The remote sensing camera can be mounted on a different platform as per the need of the user, for example, if a user needs a high-resolution map he/she must use a UAV-mounted remote sensing sensor camera to collect data, Government needs a district map at a very small resolution so they used the satellite-based sensor to collect significant area information. The collected information from the earth’s surface is included in several ways such as, for Research purposes, LULC (land use land cover) map preparation, Atmospheric monitoring, Environment assessment of daily weather and long-term climate change; urban-suburban land-use/land cover monitoring; ecosystem modeling of vegetation, water, snow/ice; food security; military reconnaissance; and many others (Jensen).
What is Image Classification?
The process of assigning pixels to classes in digital images is known as classification. Typically, each pixel is viewed as a separate unit comprising of data from several spectral bands. It is possible to assemble groups of comparable pixels into classes that are linked with the informational categories of interest to users of remotely sensed data by comparing pixels to one another and pixels of known identity. These classes define areas on a map or digital image, such that the digital image is presented as a mosaic of homogeneous parcels, each designated by a color or symbol after categorization.
Image classification is a critical component of remote sensing, image analysis, and pattern recognition. In certain cases, the categorization itself may be the subject of the investigation. For a better understanding of the image, classification checks the below figure.
Figure:- The left-hand image illustrates the example on a digital image and the right-hand image shows a classified map from digital imagery. The classified map represents that the digital image is classified into two classes A and B which show different land features of the surface.
In simple words, we may say image classification is that the Image classification aims to automatically classify all pixels in an image (map) into land cover classes or themes (as per application need). This is commonly done through the use of spectral patterns, in which pixels with similar combinations of spectral reflectance or emissivity are grouped into classes that are thought to represent certain types of surface characteristics.
Advantages of Image Classification
- Fist advantage of image classification is to convert the raw earth surface data into meaningful information for better interpretation and application use.
- The classified imagery will be used for monitoring and managing an area or region for better planning purposes
- In the remote sensing discipline, image classification is used for future planning.
- Accurate classified imagery can be studied by anyone from different disciplines.
- There are a lot of advantages to using classified imagery depending on its need and application of it.

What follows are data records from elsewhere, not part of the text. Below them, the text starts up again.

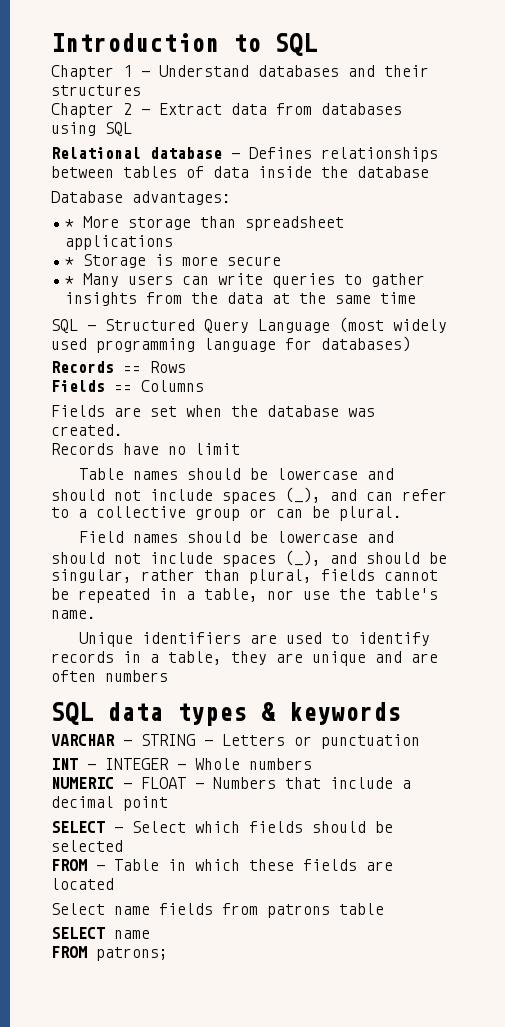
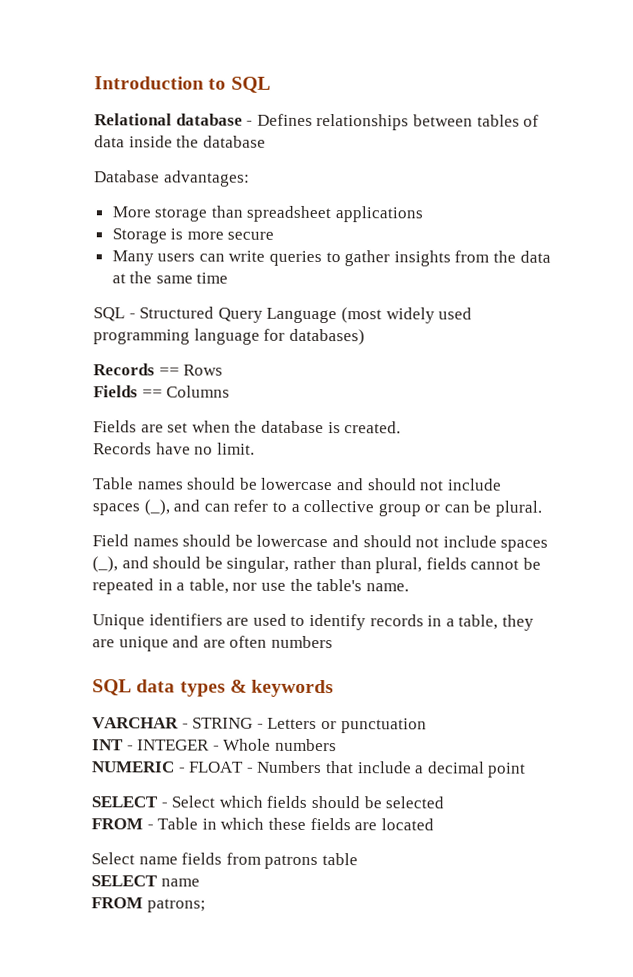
- Chapter 1 - Understand databases and their structures
- Chapter 2 - Extract data from databases using SQL
- * More storage than spreadsheet applications
+ More storage than spreadsheet applications
- * Storage is more secure
+ Storage is more secure
- * Many users can write queries to gather insights from the data at the same time
+ Many users can write queries to gather insights from the data at the same time
- Fields are set when the database was created.
+ Fields are set when the database is created.
- Records have no limit
+ Records have no limit.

Methods and Techniques of classifying a remotely sensed imagery
There are basically two methods of classifying remotely sensed imagery, 1). Supervised image classification and 2). Unsupervised classification. Both methods have their merits and demerits. The selection of the optimal classification method depends on the operator who handles and classified the imagery but in general, terms, if the operator is well-known about the area of interest (area of work) he/she adopted the supervised classification method and the other side of the AOI, is not known he/she applied unsupervised method for classifying the imagery.
Supervised Classification Method/Technique
The identity and location of some land-cover categories (for example, urban, agricultural, or wetland) are already known (i.e., before) by Using a combination of fieldwork, Image interpretation, map analysis, and personal experience. The operator investigates the remotely sensed data for specific sites that represent homogenous representations of these recognized land-cover categories. In remote sensing terms, these sites are well-known as training sites, because the classification algorithm is trained using the spectral features of these well-known locations.
The statistical parameters (means, standard deviations, covariance Matrices, etc.) are calculated for training the algorithms to the generation of optimized results. Based on these training sets, all the present pixels in the imagery assign a category as per the sets. In simplest terms now we may say the supervised classification method that, the operator controls the classification process in this approach by generating, maintaining, analyzing, and changing signatures (training sets) in the Signature Editor.
What is the method or procedure for classifying satellite imagery using the supervised classification technique?
The overall procedure is not tough; a well quote is applied here in this case “PRACTICE MAKES PERFECT” it means the practice of image classification using supervised classification techniques makes you a better Geospatial operator or expert. Following are some steps that are applied while using the supervised classification technique.
Note: – Here we show the Erdas imagine software procedure for explaining the process.
- Import raster file datasets in the appropriate format
- Applied subset tool for generating the AOI region for work
- Used layer stack tool for the generation of band combination which will be used after for the creation of TCC (true color combination) and FCC (false color combination) aim for better image interpretation. See the following figure.
- Select all of the signatures you want to use in the classification process in Signature Editor.
- after selecting all the training sets go to in Signature Editor menu bar, and select Classify > Supervised to perform supervised classification on the selected raster stack file.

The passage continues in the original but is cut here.